*DATA SHOWN*.
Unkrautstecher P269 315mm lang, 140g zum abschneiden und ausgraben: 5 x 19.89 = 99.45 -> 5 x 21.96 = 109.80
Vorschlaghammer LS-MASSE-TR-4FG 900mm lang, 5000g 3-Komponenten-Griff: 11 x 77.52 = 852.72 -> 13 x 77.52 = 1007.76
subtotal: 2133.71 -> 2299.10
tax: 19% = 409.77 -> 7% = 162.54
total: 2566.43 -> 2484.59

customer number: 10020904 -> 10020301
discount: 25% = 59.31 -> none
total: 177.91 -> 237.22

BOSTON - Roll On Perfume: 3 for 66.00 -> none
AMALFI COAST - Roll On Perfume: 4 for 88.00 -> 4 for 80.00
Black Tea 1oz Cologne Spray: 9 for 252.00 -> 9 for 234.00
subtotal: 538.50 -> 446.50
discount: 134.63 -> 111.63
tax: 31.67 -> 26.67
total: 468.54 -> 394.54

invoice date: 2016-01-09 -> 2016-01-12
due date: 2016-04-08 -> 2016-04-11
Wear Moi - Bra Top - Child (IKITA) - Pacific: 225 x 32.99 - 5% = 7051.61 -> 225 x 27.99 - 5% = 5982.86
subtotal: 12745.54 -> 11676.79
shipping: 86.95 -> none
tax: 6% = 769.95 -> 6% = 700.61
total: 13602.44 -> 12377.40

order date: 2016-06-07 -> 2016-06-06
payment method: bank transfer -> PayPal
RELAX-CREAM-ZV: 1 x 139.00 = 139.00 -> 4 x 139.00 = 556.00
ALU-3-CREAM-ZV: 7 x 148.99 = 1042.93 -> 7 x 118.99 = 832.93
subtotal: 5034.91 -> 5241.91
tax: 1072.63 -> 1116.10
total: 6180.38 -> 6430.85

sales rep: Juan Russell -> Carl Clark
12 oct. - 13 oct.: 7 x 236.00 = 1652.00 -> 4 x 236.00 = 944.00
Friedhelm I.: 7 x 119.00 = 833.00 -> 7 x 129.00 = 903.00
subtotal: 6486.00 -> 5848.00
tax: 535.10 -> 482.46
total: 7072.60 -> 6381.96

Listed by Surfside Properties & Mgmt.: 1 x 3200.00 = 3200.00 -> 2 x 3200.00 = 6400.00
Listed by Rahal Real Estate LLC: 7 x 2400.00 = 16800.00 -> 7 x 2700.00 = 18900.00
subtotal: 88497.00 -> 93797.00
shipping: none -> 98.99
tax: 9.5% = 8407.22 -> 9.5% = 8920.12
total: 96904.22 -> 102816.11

*TASK TO COMPLETE*. The required output is every line above from the one with "BOSTON - Roll On Perfume: 3 for 66.00 -> none" down to the one with "total: 468.54 -> 394.54", restated word for word, ends included.

*TASK OUTPUT*.
BOSTON - Roll On Perfume: 3 for 66.00 -> none
AMALFI COAST - Roll On Perfume: 4 for 88.00 -> 4 for 80.00
Black Tea 1oz Cologne Spray: 9 for 252.00 -> 9 for 234.00
subtotal: 538.50 -> 446.50
discount: 134.63 -> 111.63
tax: 31.67 -> 26.67
total: 468.54 -> 394.54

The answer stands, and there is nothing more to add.